Independent emergence of recognisably similar shamanic complexes — the journey to upper and lower worlds, the spirit-helper relationship, the use of rhythmic drumming or specific plants to enter the working state, the role of healing within community context — across cultures that did not share an origin is itself a piece of ethnographic evidence. Mircea Eliade's Shamanism: Archaic Techniques of Ecstasy (1951) compiled the comparative record; Michael Harner's later core shamanism model was an attempt to extract the practical method from the cultural specifics.

Plant medicines

Many shamanic traditions use specific psychoactive plants — ayahuasca in the Amazon, peyote in Mexico and the southwestern United States, iboga in Gabon, Amanita muscaria across Eurasia — within structured ritual containers.
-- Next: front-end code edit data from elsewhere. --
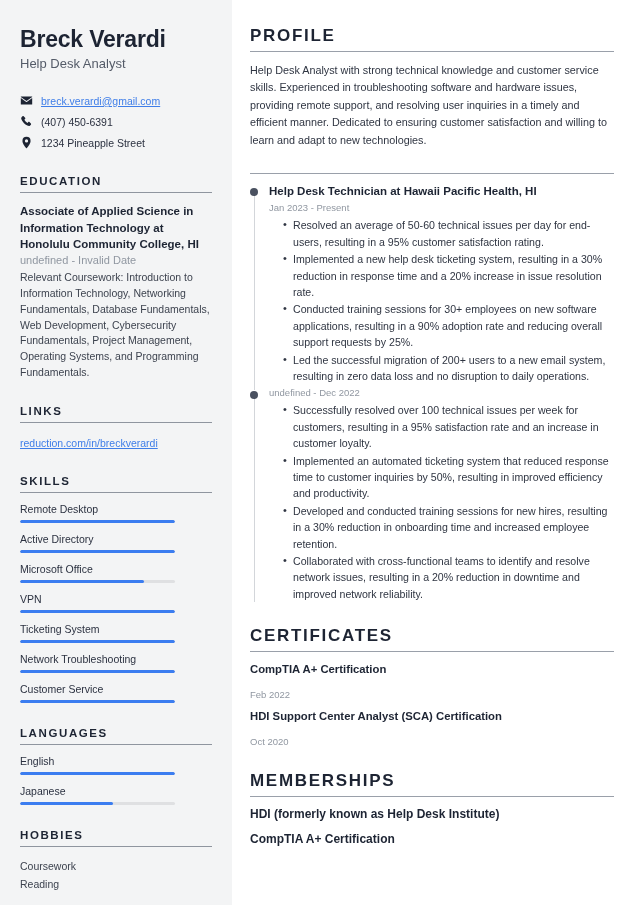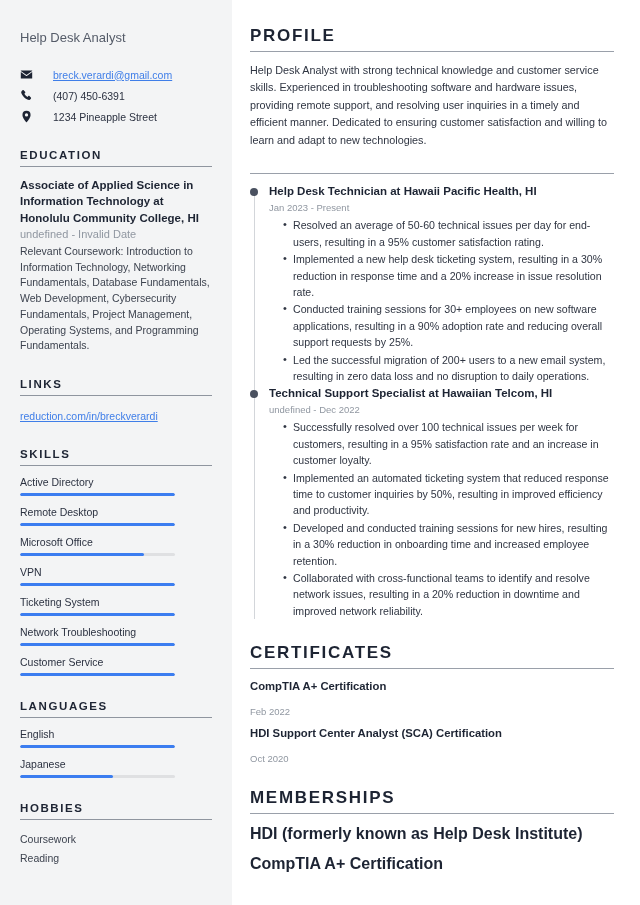--- a/index.html
+++ b/index.html
@@ -222,6 +222,7 @@
   <aside class="sidebar">
 
     <div>
+      <div class="name">Breck Verardi</div>
       <div class="job-title">Help Desk Analyst</div>
     </div>
 

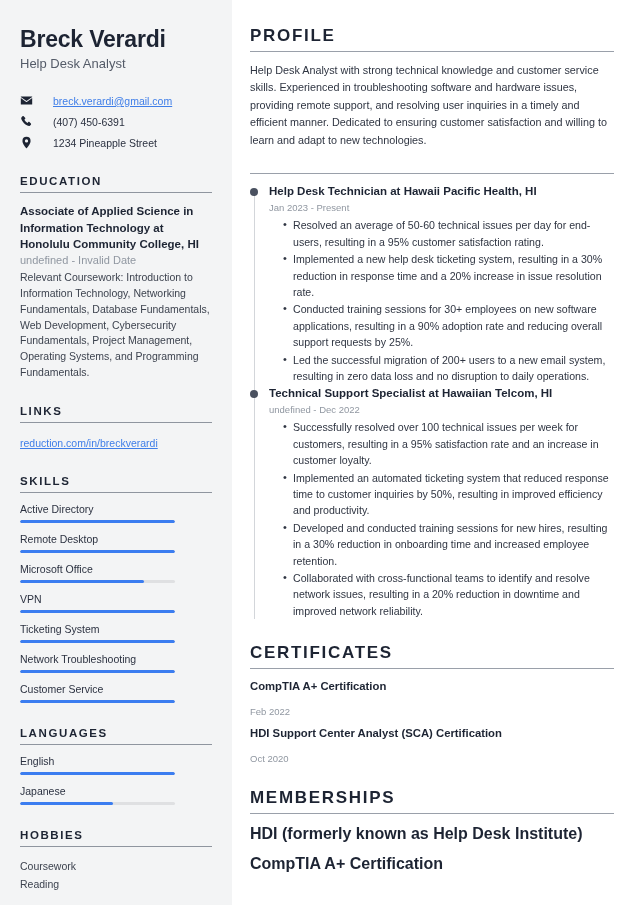--- a/index.html
+++ b/index.html
@@ -40,7 +40,7 @@
   .contact-row {
     display: flex;
     align-items: center;
-    gap: 20px;
+    gap: 8px;
     height: 17px;
     margin-bottom: 4px;
   }

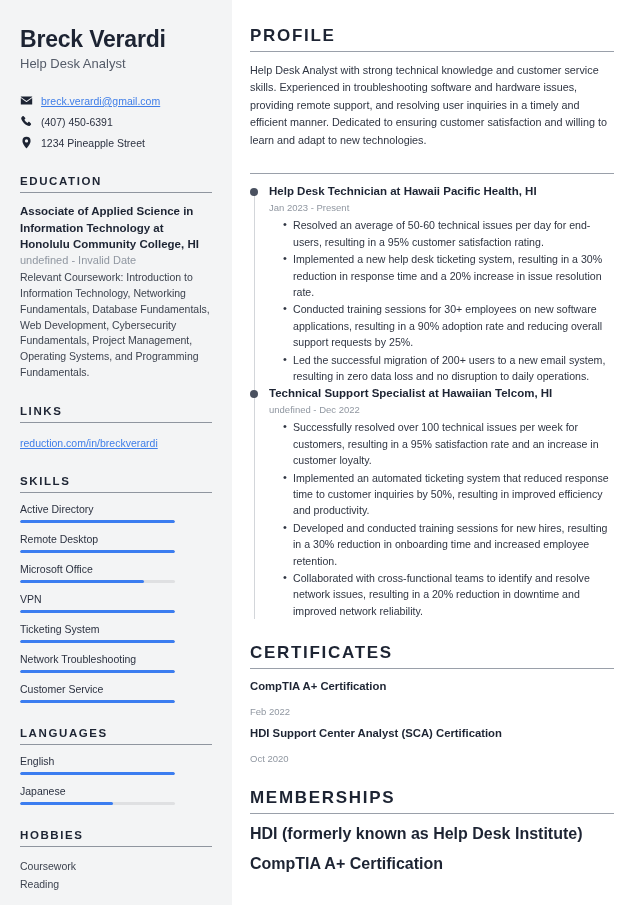--- a/index.html
+++ b/index.html
@@ -374,7 +374,6 @@
           <div class="job">
             <span class="job-dot"></span>
             <span class="job-line"></span>
-            <div class="job-heading">Technical Support Specialist at Hawaiian Telcom, HI</div>
             <div class="job-date">undefined - Dec 2022</div>
             <ul class="bullets">
               <li>Successfully resolved over 100 technical issues per week for customers, resulting in a 95% satisfaction rate and an increase in customer loyalty.</li>

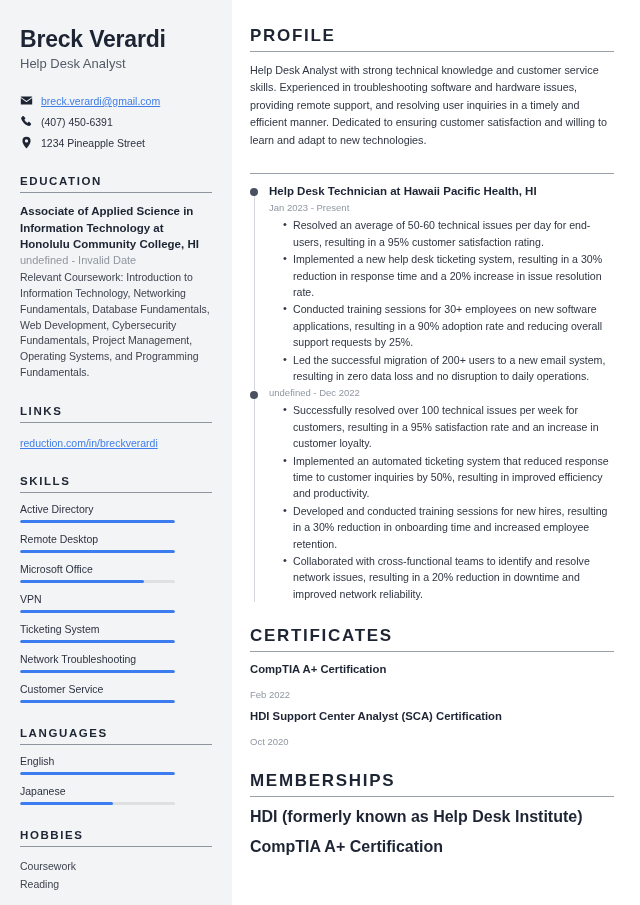--- a/index.html
+++ b/index.html
@@ -274,13 +274,13 @@
       <div class="sec-rule"></div>
       <div id="skills-list">
           <div class="meter-row">
+            <div class="meter-label">Remote Desktop</div>
+            <div class="meter-track">
+              <div class="meter-fill" style="width: 100%; background: rgb(59, 125, 240);"></div>
+            </div>
+          </div>
+          <div class="meter-row">
             <div class="meter-label">Active Directory</div>
-            <div class="meter-track">
-              <div class="meter-fill" style="width: 100%; background: rgb(59, 125, 240);"></div>
-            </div>
-          </div>
-          <div class="meter-row">
-            <div class="meter-label">Remote Desktop</div>
             <div class="meter-track">
               <div class="meter-fill" style="width: 100%; background: rgb(59, 125, 240);"></div>
             </div>

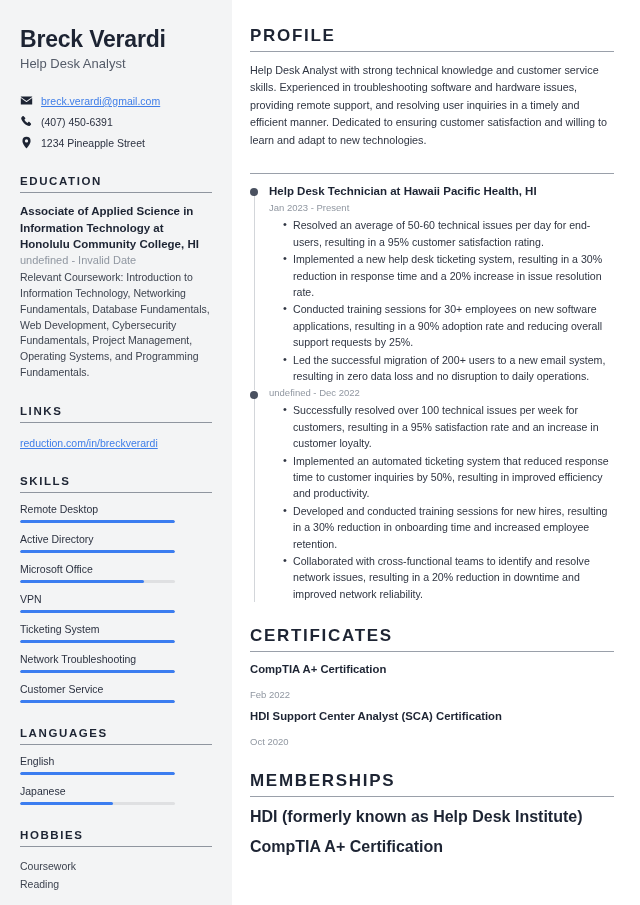--- a/index.html
+++ b/index.html
@@ -207,7 +207,7 @@
     margin-top: 12px;
   }
   .member-item {
-    font-size: 16px;
+    font-size: 12px;
     font-weight: bold;
     color: #1d2433;
     line-height: 1.3;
The current psychedelic renaissance in Western clinical research (MDMA-assisted psychotherapy, psilocybin for treatment-resistant depression) is in part a careful re-discovery of what the relevant traditions have known about set, setting and integration for thousands of years.

Phil Borges in the index

Phil Borges's TEDx talk is the index's clearest contemporary articulation of one of shamanism's interesting structural claims — that what Western psychiatry pathologises as the onset of psychosis may, in indigenous frameworks, be recognised as the early stage of a shamanic vocation. The argument is not that all psychosis is shamanic; it is that the diagnostic frame we use is itself culturally specific and may be misclassifying a real phenomenon.